Los sistemas políticos pretenden modelos estables, seguros, antes que irrupciones de nuevas formaciones de resultados inciertos, cuando no arriesgados. El problema es que la pretendida estabilidad de los partidos asentados tiende a la institucionalización servil, a la irrelevancia ideológica y a una acomodación al poder proclive a la corrupción. Y así es cómo las grandes agrupaciones se convierten en máquinas de colocación de una militancia descualificada, que repite lemas huecos como mantras, con el fin primordial de exprimir las posibilidades del cargo… El partido pierde su valor instrumental como transformador de la sociedad para volverse en motivación única: el poder para sí mismo. Llegamos a la paradoja del sistema: la frustración y el descontento que generan las grandes estructuras partidistas resultan ser el mejor acicate para la irrupción de alternativas políticas.

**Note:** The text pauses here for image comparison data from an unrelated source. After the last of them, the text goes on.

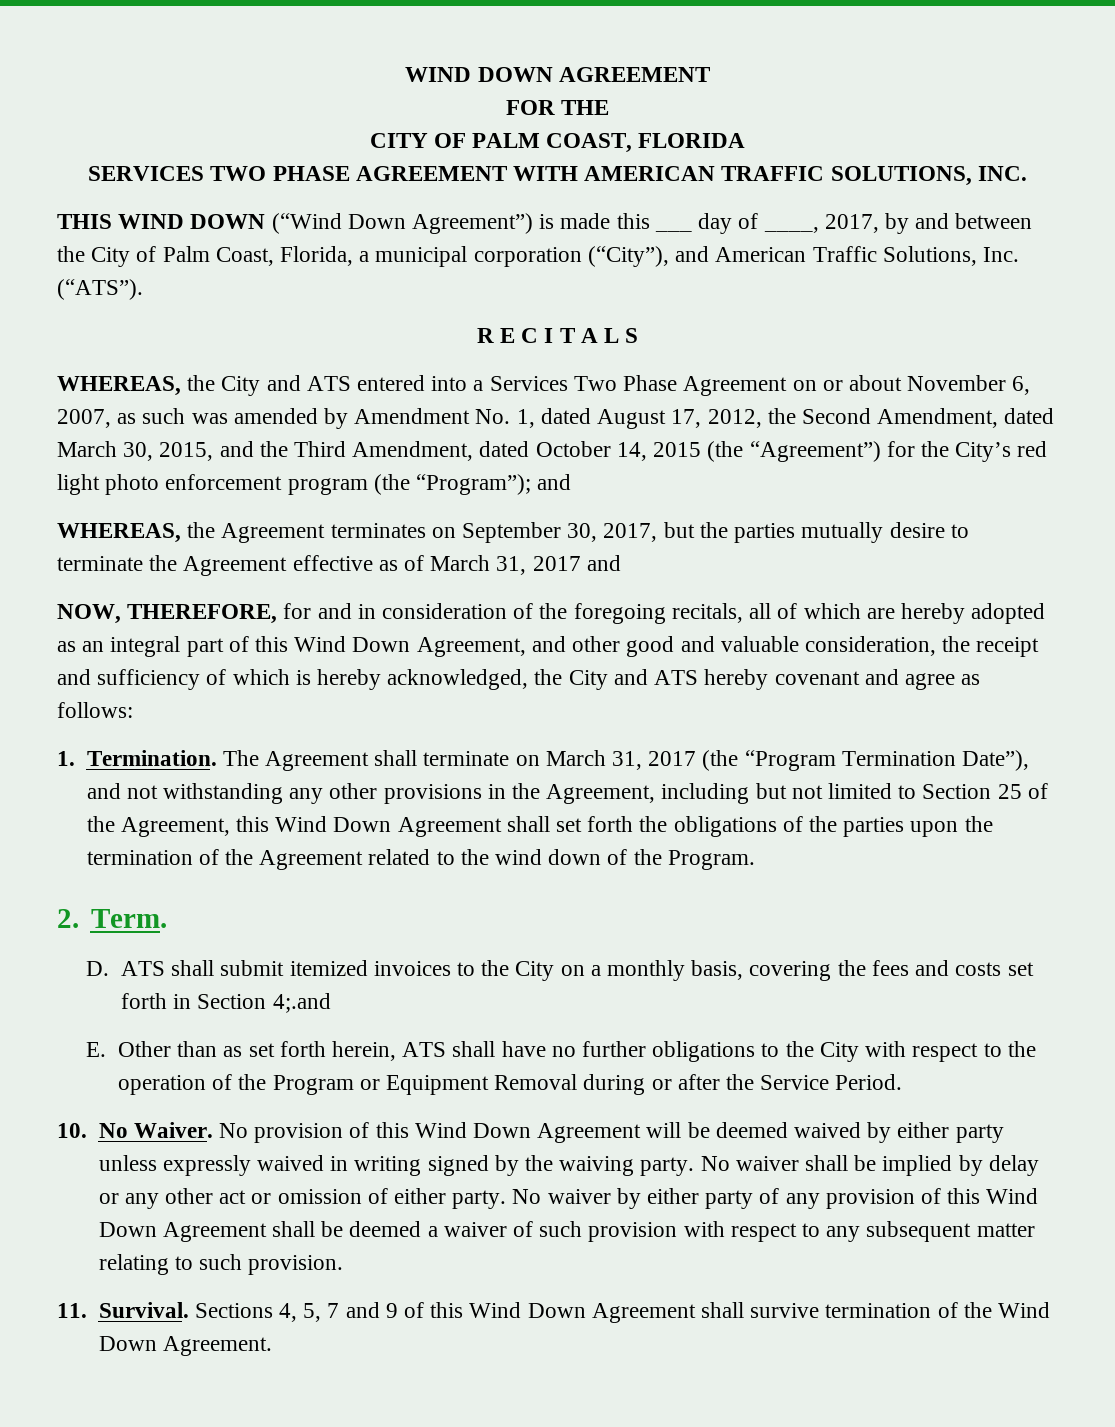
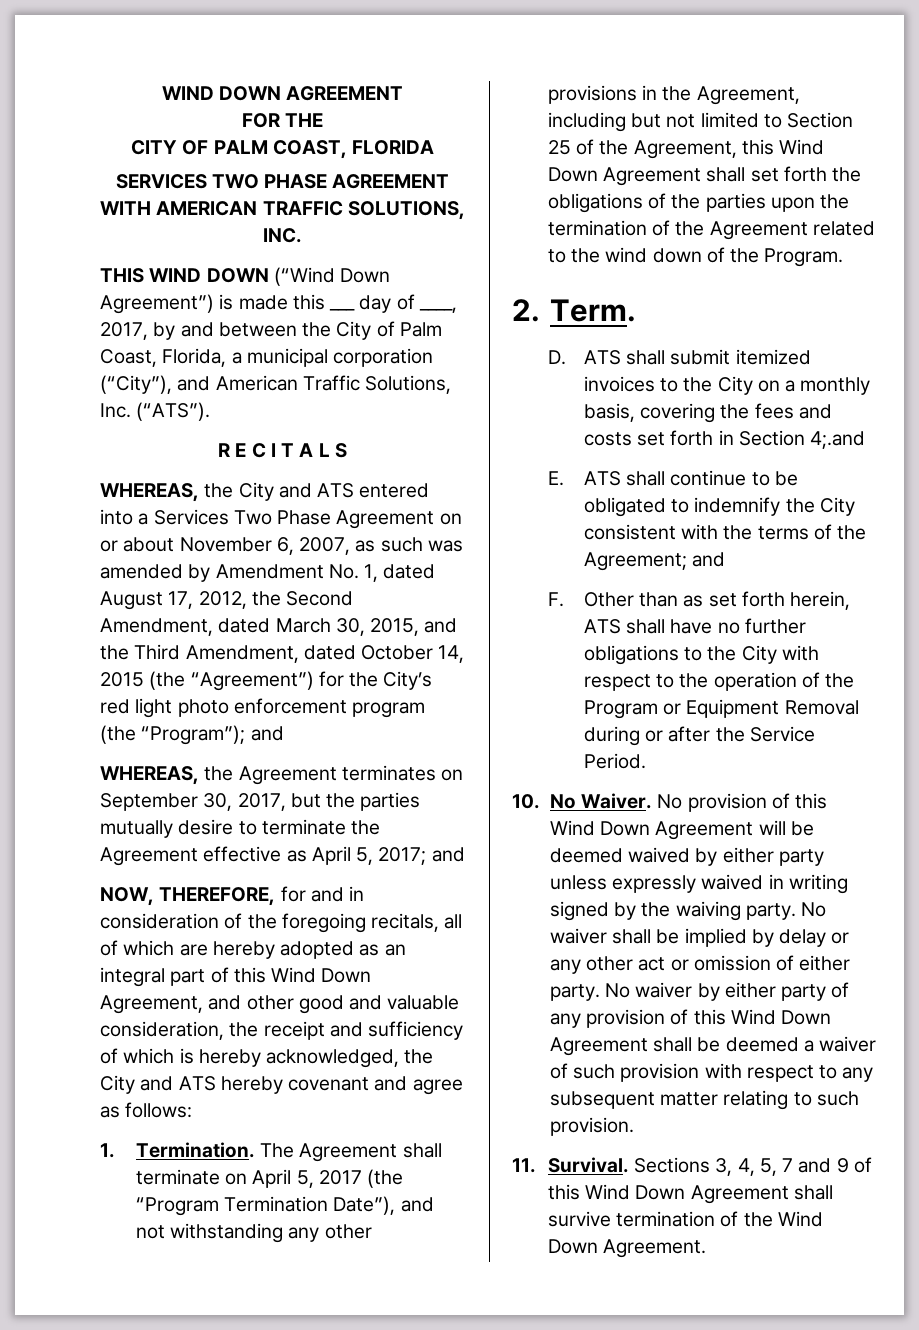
- WHEREAS, the Agreement terminates on September 30, 2017, but the parties mutually desire to terminate the Agreement effective as of March 31, 2017 and
+ WHEREAS, the Agreement terminates on September 30, 2017, but the parties mutually desire to terminate the Agreement effective as April 5, 2017; and
- The Agreement shall terminate on March 31, 2017 (the “Program Termination Date”), and not withstanding any other provisions in the Agreement, including but not limited to Section 25 of the Agreement, this Wind Down Agreement shall set forth the obligations of the parties upon the termination of the Agreement related to the wind down of the Program.
+ The Agreement shall terminate on April 5, 2017 (the “Program Termination Date”), and not withstanding any other provisions in the Agreement, including but not limited to Section 25 of the Agreement, this Wind Down Agreement shall set forth the obligations of the parties upon the termination of the Agreement related to the wind down of the Program.
- E. Other than as set forth herein, ATS shall have no further obligations to the City with respect to the operation of the Program or Equipment Removal during or after the Service Period.
+ E. ATS shall continue to be obligated to indemnify the City consistent with the terms of the Agreement; and
+ F. Other than as set forth herein, ATS shall have no further obligations to the City with respect to the operation of the Program or Equipment Removal during or after the Service Period.
- Sections 4, 5, 7 and 9 of this Wind Down Agreement shall survive termination of the Wind Down Agreement.
+ Sections 3, 4, 5, 7 and 9 of this Wind Down Agreement shall survive termination of the Wind Down Agreement.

Inaugurada la competencia dentro del propio
espacio ideológico, resulta sorprendente la escasa autocrítica y reflexión que
se observa en los partidos tradicionales. La única razón que se me alcanza es
la convicción de mediocridad que invade todo el sistema. En la discusión internacional
sobre el valor de la meritocracia —la elección de uno es el rechazo de muchos—,
la lógica social acaba exigiendo un equilibrio entre las capacidades y
posibilidades: reducir el puro elitismo y facilitar oportunidades a aquellos
valiosos que no gozaron de opciones de partida. ¿Sucede así en los partidos
españoles? La supuesta defensa del mérito justo —entendido como trabajo duro y
honesto—, no se cumple y los partidos aúpan a gentes ofensivamente vulgares
cuando no tramposos en la adquisición de los mínimos títulos universitarios —no
entremos en la cuestión de experiencia laboral—. A partir de esta cruda
realidad, los ciudadanos nos topamos con un insultante bombardeo cotidiano de estupideces,
de corruptelas para premiar a los benefactores del líder, a guerras cainitas de
egos bochornosos, a poderosos y manipuladores jefes de gabinete fuera de todo
control. El espectáculo entre Casado y Ayuso es el mejor ejemplo de las malas
elecciones y del poder indebido de la sombra ayusista. El beneficiado,
inevitablemente, es el partido-alternativa, la extrema derecha, que, además,
consigue radicalizar a las viejas siglas.